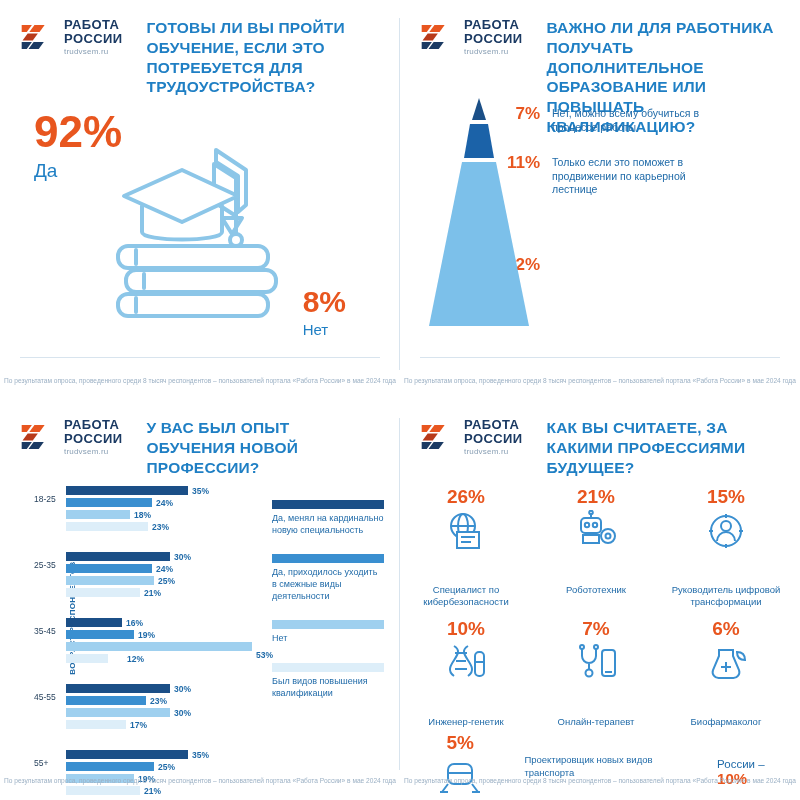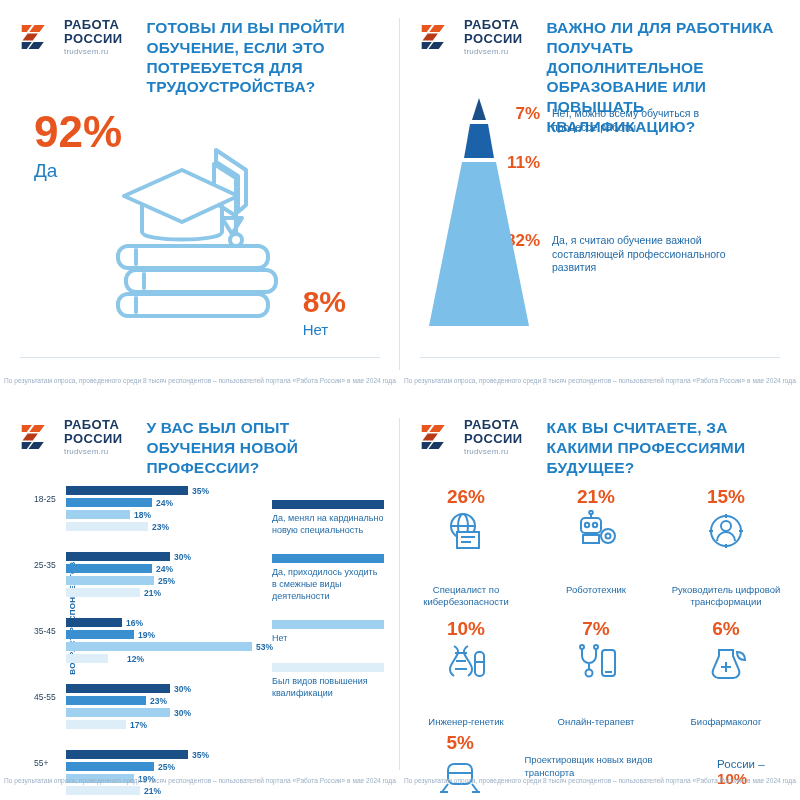--- a/index.html
+++ b/index.html
@@ -167,24 +167,24 @@
         <polygon points="46,26 64,26 70,60 40,60" fill="#1b62a8"></polygon>
         <polygon points="38,64 72,64 105,228 5,228" fill="#7cc0ea"></polygon>
       </svg>
       <div style="height:6px"></div>
       <div class="p2-row" style="margin-left:80px">
         <div class="p2-pct">7%</div>
         <div class="p2-txt">Нет, можно всему обучиться в процессе работы</div>
       </div>
       <div class="p2-row" style="margin-left:80px; margin-top:18px">
         <div class="p2-pct">11%</div>
+        <div class="p2-txt">Только если это поможет в продвижении по карьерной лестнице</div>
       </div>
       <div class="p2-row" style="margin-left:80px; margin-top:58px">
         <div class="p2-pct">82%</div>
-        <div class="p2-txt">Да, я считаю обучение важной составляющей профессионального развития</div>
       </div>
     </div>
 
     <div class="note">По результатам опроса, проведенного среди 8 тысяч респондентов – пользователей портала «Работа России» в мае 2024 года</div>
   </div>
 
   <div class="panel sep-right">
     <div class="brandbar">
       <svg class="logo-mark" viewBox="0 0 40 40">
         <polygon points="2,6 14,6 8,14 2,14" fill="#e8561f"></polygon>
@@ -228,21 +228,21 @@
         <div class="barval" style="left:110px; top:36px;">21%</div>
       </div>
 
       <div class="agegroup" style="top:132px">
         <div class="agelabel" style="top:8px">35-45</div>
         <div class="bar" style="left:32px; top:0px;  width:56px;  background:#1b4f87;"></div>
         <div class="barval" style="left:92px; top:0px;">16%</div>
         <div class="bar" style="left:32px; top:12px; width:68px;  background:#3a8fd0;"></div>
         <div class="barval" style="left:104px; top:12px;">19%</div>
         <div class="bar" style="left:32px; top:24px; width:186px; background:#9fd0ef;"></div>
-        <div class="barval" style="left:222px; top:24px;text-align:right;">53%</div>
+        <div class="barval" style="left:222px; top:32px;text-align:right;">53%</div>
         <div class="bar" style="left:32px; top:36px; width:42px;  background:#ddeef9;"></div>
         <div class="barval" style="left:93px; top:36px;">12%</div>
       </div>
 
       <div class="agegroup" style="top:198px">
         <div class="agelabel" style="top:8px">45-55</div>
         <div class="bar" style="left:32px; top:0px;  width:104px; background:#1b4f87;"></div>
         <div class="barval" style="left:140px; top:0px;">30%</div>
         <div class="bar" style="left:32px; top:12px; width:80px;  background:#3a8fd0;"></div>
         <div class="barval" style="left:116px; top:12px;">23%</div>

·····

Exercise description → The response is the full listing, copied exactly, with the pictures omitted.

Exercise response →
--- a/index.html
+++ b/index.html
@@ -167,24 +167,24 @@
         <polygon points="46,26 64,26 70,60 40,60" fill="#1b62a8"></polygon>
         <polygon points="38,64 72,64 105,228 5,228" fill="#7cc0ea"></polygon>
       </svg>
       <div style="height:6px"></div>
       <div class="p2-row" style="margin-left:80px">
         <div class="p2-pct">7%</div>
         <div class="p2-txt">Нет, можно всему обучиться в процессе работы</div>
       </div>
       <div class="p2-row" style="margin-left:80px; margin-top:18px">
         <div class="p2-pct">11%</div>
+        <div class="p2-txt">Только если это поможет в продвижении по карьерной лестнице</div>
       </div>
       <div class="p2-row" style="margin-left:80px; margin-top:58px">
         <div class="p2-pct">82%</div>
-        <div class="p2-txt">Да, я считаю обучение важной составляющей профессионального развития</div>
       </div>
     </div>
 
     <div class="note">По результатам опроса, проведенного среди 8 тысяч респондентов – пользователей портала «Работа России» в мае 2024 года</div>
   </div>
 
   <div class="panel sep-right">
     <div class="brandbar">
       <svg class="logo-mark" viewBox="0 0 40 40">
         <polygon points="2,6 14,6 8,14 2,14" fill="#e8561f"></polygon>
@@ -228,21 +228,21 @@
         <div class="barval" style="left:110px; top:36px;">21%</div>
       </div>
 
       <div class="agegroup" style="top:132px">
         <div class="agelabel" style="top:8px">35-45</div>
         <div class="bar" style="left:32px; top:0px;  width:56px;  background:#1b4f87;"></div>
         <div class="barval" style="left:92px; top:0px;">16%</div>
         <div class="bar" style="left:32px; top:12px; width:68px;  background:#3a8fd0;"></div>
         <div class="barval" style="left:104px; top:12px;">19%</div>
         <div class="bar" style="left:32px; top:24px; width:186px; background:#9fd0ef;"></div>
-        <div class="barval" style="left:222px; top:24px;text-align:right;">53%</div>
+        <div class="barval" style="left:222px; top:32px;text-align:right;">53%</div>
         <div class="bar" style="left:32px; top:36px; width:42px;  background:#ddeef9;"></div>
         <div class="barval" style="left:93px; top:36px;">12%</div>
       </div>
 
       <div class="agegroup" style="top:198px">
         <div class="agelabel" style="top:8px">45-55</div>
         <div class="bar" style="left:32px; top:0px;  width:104px; background:#1b4f87;"></div>
         <div class="barval" style="left:140px; top:0px;">30%</div>
         <div class="bar" style="left:32px; top:12px; width:80px;  background:#3a8fd0;"></div>
         <div class="barval" style="left:116px; top:12px;">23%</div>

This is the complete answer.